Of these groups, considering the organizational strength and influence upon the people, NCP (UML) is the biggest followed by CPN (Unity Centre). Then come NCP (Mashal-COC) and Nepal Labour Peasant Party respectively. It would not be an exaggeration to say that the remaining groups are just in name.
It would be appropriate and scientific to evaluate the Nepalese communist movement in terms of political trend, rather than in terms of groups and their strength or influence upon the people. Hence, the Nepalese communist movement should be divided into two major trends - one, revolutionary and the other, rightist revisionist. CPN (Unity Centre) leads the revolutionary tread whereas NCP (UML) leads the rightist revisionist trend. NCP (Marxist), NCP Amatya), NCP (United) and NCP (Varma), all fall under the rightist revisionist trend. NCP (MLM), Nepalese Communist League and Nepal Labour-Peasant Party are ever vacillating & centrist in nature, which have no independent existence of their own.
In sum, there are mainly two political trends in the Nepalese communist movement-firstly, the revolutionary trend that seeks to march toward socialism-communism after making New Democratic-revolution through protracted People’s War in accordance with the strategy of encircling the city from the countryside & by grasping the three instruments of revolution, namely the Party, people's army and united front under the guidance of Marxism-Leninism-Maoism; and secondly, the extreme rightist revisionist trend which pursues the parliamentarian path and seeks to share power in the reactionary state by aligning with the enemies of revolution and particularly betraying Marxism-Leninism-Maoism. Today a formidable struggle is going on between these two trends in the Nepalese communist movement and the revolutionary communists have no option other than to resolutely move ahead with the preparation of the People’s War by pursuing the principles of Marxism-Leninism-Maoism in order to defeat the rightist revisionists decisively.

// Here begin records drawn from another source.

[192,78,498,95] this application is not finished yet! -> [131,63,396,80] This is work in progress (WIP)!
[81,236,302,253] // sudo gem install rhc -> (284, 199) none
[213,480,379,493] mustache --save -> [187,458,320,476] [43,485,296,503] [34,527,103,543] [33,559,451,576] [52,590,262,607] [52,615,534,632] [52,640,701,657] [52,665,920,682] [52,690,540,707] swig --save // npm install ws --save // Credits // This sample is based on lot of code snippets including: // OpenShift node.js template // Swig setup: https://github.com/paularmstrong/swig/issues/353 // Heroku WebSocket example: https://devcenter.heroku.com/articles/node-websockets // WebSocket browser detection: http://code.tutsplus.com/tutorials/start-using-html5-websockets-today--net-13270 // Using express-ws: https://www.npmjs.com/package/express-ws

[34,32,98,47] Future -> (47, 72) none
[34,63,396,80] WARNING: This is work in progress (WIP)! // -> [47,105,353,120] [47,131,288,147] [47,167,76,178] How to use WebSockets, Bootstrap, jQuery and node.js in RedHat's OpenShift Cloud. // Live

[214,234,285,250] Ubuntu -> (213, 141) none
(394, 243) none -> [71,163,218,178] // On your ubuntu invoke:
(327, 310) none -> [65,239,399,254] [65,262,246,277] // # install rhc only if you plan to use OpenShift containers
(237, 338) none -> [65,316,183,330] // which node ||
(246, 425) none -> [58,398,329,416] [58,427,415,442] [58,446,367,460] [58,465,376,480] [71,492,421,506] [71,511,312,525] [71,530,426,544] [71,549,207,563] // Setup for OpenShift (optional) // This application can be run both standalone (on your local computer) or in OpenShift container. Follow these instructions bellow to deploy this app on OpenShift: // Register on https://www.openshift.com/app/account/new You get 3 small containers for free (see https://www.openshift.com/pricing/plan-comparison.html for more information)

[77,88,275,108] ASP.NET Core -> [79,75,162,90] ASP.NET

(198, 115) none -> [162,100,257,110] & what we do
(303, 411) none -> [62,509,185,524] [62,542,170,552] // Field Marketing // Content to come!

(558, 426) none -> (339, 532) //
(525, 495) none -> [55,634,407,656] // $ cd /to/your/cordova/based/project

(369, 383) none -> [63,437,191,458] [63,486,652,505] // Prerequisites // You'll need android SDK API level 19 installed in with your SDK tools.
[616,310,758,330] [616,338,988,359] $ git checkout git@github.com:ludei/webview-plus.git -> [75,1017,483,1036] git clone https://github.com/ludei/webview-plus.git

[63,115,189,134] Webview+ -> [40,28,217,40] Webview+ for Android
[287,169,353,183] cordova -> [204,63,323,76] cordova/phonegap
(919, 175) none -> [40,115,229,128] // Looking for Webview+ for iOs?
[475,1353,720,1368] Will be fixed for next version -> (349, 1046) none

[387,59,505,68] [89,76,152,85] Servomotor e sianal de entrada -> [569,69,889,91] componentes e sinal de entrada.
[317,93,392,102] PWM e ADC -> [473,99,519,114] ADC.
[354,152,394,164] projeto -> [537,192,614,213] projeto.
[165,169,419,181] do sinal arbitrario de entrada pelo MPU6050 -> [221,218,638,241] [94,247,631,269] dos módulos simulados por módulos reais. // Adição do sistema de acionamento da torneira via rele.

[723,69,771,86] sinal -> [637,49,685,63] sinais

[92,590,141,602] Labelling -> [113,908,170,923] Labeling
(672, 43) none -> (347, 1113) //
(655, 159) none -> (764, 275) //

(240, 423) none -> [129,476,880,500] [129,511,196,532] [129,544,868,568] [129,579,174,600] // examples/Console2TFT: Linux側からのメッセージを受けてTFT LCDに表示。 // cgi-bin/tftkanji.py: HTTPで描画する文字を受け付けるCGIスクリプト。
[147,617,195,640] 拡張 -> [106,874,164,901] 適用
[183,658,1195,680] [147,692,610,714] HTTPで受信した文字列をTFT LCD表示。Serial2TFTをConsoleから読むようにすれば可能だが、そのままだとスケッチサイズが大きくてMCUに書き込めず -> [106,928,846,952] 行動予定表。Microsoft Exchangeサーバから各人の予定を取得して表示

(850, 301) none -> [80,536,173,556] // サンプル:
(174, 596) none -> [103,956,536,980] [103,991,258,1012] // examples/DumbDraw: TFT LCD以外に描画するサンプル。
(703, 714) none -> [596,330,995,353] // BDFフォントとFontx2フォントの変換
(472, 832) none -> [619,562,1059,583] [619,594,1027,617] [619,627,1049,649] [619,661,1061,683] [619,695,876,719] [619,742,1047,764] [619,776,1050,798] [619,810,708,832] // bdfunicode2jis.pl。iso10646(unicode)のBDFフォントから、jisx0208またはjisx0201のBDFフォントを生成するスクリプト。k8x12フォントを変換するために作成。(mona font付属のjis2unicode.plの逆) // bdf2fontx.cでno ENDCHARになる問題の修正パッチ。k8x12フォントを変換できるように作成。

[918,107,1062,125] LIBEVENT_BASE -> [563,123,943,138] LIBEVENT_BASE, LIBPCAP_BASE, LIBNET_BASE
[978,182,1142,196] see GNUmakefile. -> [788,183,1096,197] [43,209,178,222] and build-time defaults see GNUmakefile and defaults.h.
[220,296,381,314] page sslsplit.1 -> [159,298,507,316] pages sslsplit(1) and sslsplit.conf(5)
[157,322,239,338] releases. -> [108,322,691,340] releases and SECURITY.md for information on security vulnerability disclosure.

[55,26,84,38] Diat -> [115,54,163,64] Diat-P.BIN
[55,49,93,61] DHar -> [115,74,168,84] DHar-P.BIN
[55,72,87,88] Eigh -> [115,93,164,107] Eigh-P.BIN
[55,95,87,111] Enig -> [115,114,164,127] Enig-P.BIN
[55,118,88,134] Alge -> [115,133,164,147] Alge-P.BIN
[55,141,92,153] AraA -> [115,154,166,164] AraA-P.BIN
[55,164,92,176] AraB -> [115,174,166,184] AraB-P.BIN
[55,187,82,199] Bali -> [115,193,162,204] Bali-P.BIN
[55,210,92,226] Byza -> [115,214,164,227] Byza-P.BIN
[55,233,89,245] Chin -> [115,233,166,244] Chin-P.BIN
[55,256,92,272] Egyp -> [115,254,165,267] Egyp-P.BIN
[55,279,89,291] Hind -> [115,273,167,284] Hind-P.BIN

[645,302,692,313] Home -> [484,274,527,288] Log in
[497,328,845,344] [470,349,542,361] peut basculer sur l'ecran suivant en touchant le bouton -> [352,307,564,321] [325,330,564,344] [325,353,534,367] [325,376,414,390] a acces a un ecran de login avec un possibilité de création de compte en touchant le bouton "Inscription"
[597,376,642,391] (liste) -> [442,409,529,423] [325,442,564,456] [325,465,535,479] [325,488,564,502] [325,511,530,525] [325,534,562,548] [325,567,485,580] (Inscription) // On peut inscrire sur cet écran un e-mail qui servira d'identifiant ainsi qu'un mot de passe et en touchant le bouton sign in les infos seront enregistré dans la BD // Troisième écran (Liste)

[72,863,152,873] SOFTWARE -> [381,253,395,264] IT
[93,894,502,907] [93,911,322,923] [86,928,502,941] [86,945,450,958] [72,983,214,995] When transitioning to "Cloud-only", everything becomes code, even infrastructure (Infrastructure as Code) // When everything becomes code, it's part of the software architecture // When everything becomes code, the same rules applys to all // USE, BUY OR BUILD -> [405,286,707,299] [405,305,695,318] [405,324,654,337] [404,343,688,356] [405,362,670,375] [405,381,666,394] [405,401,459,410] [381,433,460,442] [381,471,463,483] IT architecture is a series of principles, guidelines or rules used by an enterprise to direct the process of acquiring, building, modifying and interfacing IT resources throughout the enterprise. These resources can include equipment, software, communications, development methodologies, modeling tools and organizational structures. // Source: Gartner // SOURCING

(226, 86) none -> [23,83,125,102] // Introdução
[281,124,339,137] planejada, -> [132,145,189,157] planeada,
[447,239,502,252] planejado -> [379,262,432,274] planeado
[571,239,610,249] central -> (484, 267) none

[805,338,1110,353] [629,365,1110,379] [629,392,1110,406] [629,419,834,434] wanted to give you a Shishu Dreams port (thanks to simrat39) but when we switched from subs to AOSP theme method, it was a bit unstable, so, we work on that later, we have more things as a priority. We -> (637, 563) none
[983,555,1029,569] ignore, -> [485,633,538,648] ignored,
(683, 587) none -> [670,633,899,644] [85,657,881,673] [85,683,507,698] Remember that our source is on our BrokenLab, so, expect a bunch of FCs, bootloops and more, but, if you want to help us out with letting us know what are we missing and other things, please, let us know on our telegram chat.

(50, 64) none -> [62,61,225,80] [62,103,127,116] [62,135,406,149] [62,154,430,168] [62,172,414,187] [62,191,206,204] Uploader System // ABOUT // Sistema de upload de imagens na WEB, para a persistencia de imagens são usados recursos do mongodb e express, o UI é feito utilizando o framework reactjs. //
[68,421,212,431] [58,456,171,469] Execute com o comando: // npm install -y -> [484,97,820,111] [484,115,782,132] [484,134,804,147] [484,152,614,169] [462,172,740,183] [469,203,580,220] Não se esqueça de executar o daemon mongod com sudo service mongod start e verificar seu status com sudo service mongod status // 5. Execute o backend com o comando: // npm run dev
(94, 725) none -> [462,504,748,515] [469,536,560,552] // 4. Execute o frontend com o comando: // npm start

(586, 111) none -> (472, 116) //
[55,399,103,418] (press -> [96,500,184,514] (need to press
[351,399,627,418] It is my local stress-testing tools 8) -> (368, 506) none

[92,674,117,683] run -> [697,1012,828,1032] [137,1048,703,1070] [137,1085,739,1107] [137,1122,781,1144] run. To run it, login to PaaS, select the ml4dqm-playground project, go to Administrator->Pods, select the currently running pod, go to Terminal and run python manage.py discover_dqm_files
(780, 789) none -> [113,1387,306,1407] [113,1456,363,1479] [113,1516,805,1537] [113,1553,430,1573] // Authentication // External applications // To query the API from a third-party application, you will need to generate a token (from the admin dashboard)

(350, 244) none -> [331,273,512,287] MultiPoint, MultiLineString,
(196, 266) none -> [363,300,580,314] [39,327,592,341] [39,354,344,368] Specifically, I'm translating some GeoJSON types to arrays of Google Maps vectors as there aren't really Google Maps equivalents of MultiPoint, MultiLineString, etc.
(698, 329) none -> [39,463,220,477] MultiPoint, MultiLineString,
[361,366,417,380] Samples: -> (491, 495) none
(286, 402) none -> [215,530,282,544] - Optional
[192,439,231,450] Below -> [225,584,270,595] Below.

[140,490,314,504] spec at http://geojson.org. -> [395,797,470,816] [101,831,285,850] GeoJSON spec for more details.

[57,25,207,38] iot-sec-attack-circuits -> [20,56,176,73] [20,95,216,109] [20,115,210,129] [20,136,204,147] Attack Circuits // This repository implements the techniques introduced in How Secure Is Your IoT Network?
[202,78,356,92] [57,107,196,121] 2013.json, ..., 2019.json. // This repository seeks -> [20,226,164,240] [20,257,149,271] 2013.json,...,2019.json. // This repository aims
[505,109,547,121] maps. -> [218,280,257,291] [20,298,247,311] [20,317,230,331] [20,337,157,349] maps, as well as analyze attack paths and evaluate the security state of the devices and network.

It may not be out of place here to add a few points about the Mashal COC group, which has been able to create some confusion amongst the international revolutionary fraternity by virtue of its membership of the Revolutionary Internationalist Movement (RIM). Organisationally, the current Mashal-COC group is a minority faction split from the original NCP Mashal which founded the CPN (Unity Centre) by uniting with three other Maoist Parties and groups, including the faction from the minority Mashal-COC itself, in 1990. After it stayed away from the unity process of the revolutionary forces in 1990 the Mashal-COC group has been reduced to a small group confined to a few pockets of the country. Politically, it has been beset with eclecticism on the major political questions of revolution. Of these, the most glaring one has been its ambivalence on the question of the path of New Democratic revolution in Nepal. Though it formally advocates protracted People’s War as the path of revolution, it considers 'mass struggle' to be the principal form of struggle and hence does not go about preparing for People’s War from the beginning. Also, it is unclear about the importance of creating local political power for waging protracted People’s war and instead harps on such vague slogans as "Transfer of power to the people." Lack of clarity on such cardinal issues has led this group to mere reformism in practice. Ideologically, its unprincipled opposition to the use of the term 'Maoism' in the guiding principle of the Party is likely to lead it away from the revolutionary camp unless it makes serious rethinking in time.
With the fast pace of degeneration of the Right revisionist camp led by the CPN (UML) to open liquidationism, the prospects for revolutionary communists are indeed bright in Nepal.